Final Assignment — Choice of topics — Due April 18 April 23 (Choice due to Dr. McClurken by April 2) — 10%

  • Choice 1 — Research blog post for social media influencers, others who make a career from the internet
    • ~1000 words
    • Each group individual can focus on one specific platform and analyze how the platform came to be, when people started making careers on it, any disruptions to their income, and who the standout earners in the platform are.
    • Tools: WordPress, social media, standard research tools
    • Potential categories: Youtube personalities (Pewdiepie) E-sports players/Twitch streamers (Doublelift, Hungrybox, Ninja) Instagram “Celebrities” Artists (Patreon, Etsy) Indie video game studios (Team Cherries and Chucklefish) Twitter personalities, etc.
    • Potential for venture capitalists- Gofundme, Indiegogo, Patreon.
    • Sources of revenue (donation, advertising, sponsorship, monetization)
    • Disruptions/threats to income (Adpocalypse 2017 and onward)
    • Disruptions to other industries (Print media)
  • Choice 2 — Fake News — identifying fake news headlines individually in small groups, discussing the challenges, and comparing tips on how to best identify valid sources of news.
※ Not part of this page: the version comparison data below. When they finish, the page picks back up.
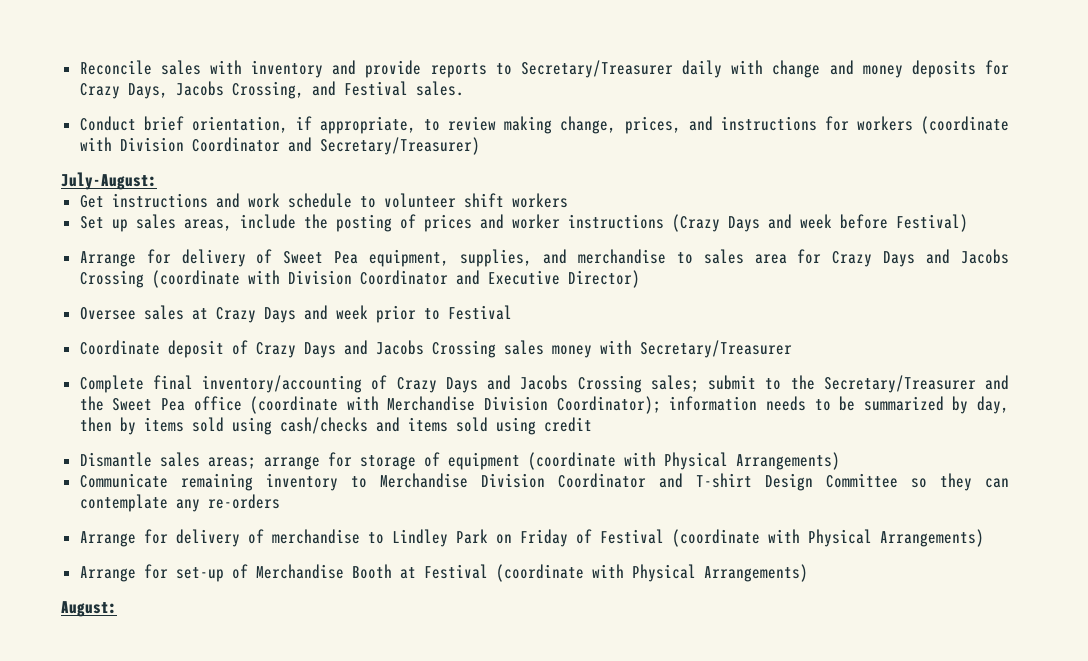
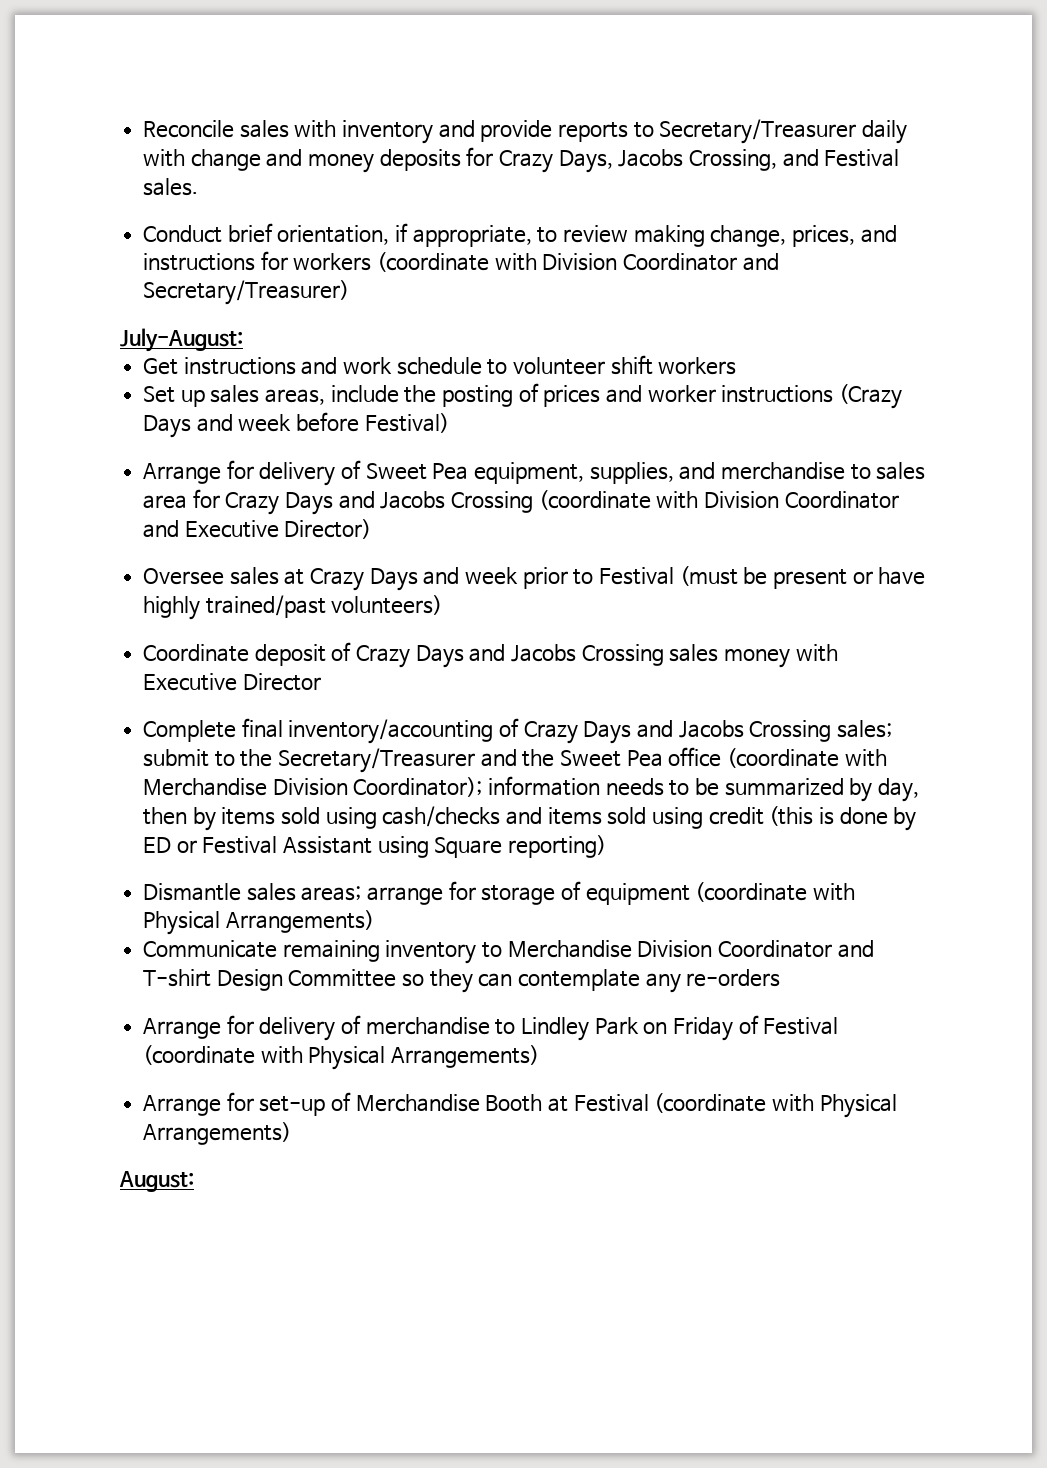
- Oversee sales at Crazy Days and week prior to Festival
+ Oversee sales at Crazy Days and week prior to Festival (must be present or have highly trained/past volunteers)
- Coordinate deposit of Crazy Days and Jacobs Crossing sales money with Secretary/Treasurer
+ Coordinate deposit of Crazy Days and Jacobs Crossing sales money with Executive Director
- Complete final inventory/accounting of Crazy Days and Jacobs Crossing sales; submit to the Secretary/Treasurer and the Sweet Pea office (coordinate with Merchandise Division Coordinator); information needs to be summarized by day, then by items sold using cash/checks and items sold using credit
+ Complete final inventory/accounting of Crazy Days and Jacobs Crossing sales; submit to the Secretary/Treasurer and the Sweet Pea office (coordinate with Merchandise Division Coordinator); information needs to be summarized by day, then by items sold using cash/checks and items sold using credit (this is done by ED or Festival Assistant using Square reporting)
Blog post sharing each group’s experience.  The New “Yellow Journalism”?
    • Deliverable: an infographic blog post or short timeline on individual blogs
    • Tools: Optional timeline, Social media, available research tools.
    • Taking two forms of news:  Political speech (or statement) and an article in a particular field / current topic.  Fact check them and/or determine who is funding the article. Compare social media version of story with MSM = circular narrative?
    • Who determines the Fact Checkers validity?  What ‘sources’ do the ‘FC’ use to determine truth or falsehood?  Algorithm vs human research? Pinocchio scale?
    • What responsibility does the media have to promote the truth and validate that in which is reported?  
    • When facts determine that the media was incorrect what responsibility do they have to correct the narrative?  Note whether there is a retraction or apology.
  • Choice 3 — Dehumanization of humanity — The gradual dehumanization of humanity more focused on a screen than what is around in the present (looking at your phone at dinner instead of talking to each other)
      • Group assignment – possibly in the timeline format where each group could pick as aspect of the mentioned topics and display them in a digital format of their choosing (i.e.: infographic, meme, power point, or a timeline).  
      • Potential topics
        • Average screen time of today’s youth, research the statistics.  What are you missing?
        • Average age that someone receives a cell phone compared to ten/fifteen years ago.
        • Movie “Idiocracy” – prophetic sarcasm.
        • Physical evolution of tech neck.  Looking at a screen: Does it damage the spine?
  • Choice 4 — Documentary on some aspect of the Information Age
    • Group assignment — 5-10 minute documentary — topic approved by Dr. McClurken by April 2.




  • Contribute two entries to the class timelineDetails to follow
    • Each entry should be ~150-200 words (ask if you want to make the case for it to be longer) and should include your name.
    • Each entry should include some multimedia aspect (image OR video clip OR map OR social media platform that TimelineJS accepts)
    • Each entry must be fully cited (including content and multimedia).
    • Test out your entries in your own TimelineJS installation which you will post on your blog.
    • Share your Gmail address with Dr. McClurken so he can add you to access the TimelineJS Google Spreadsheet.  Then copy from your Timeline to the class Timeline. [Obviously, don’t edit or delete anyone else’s lines in the spreadsheet.]
  • Entries must be approved by Dr. McClurken by Feb. 19.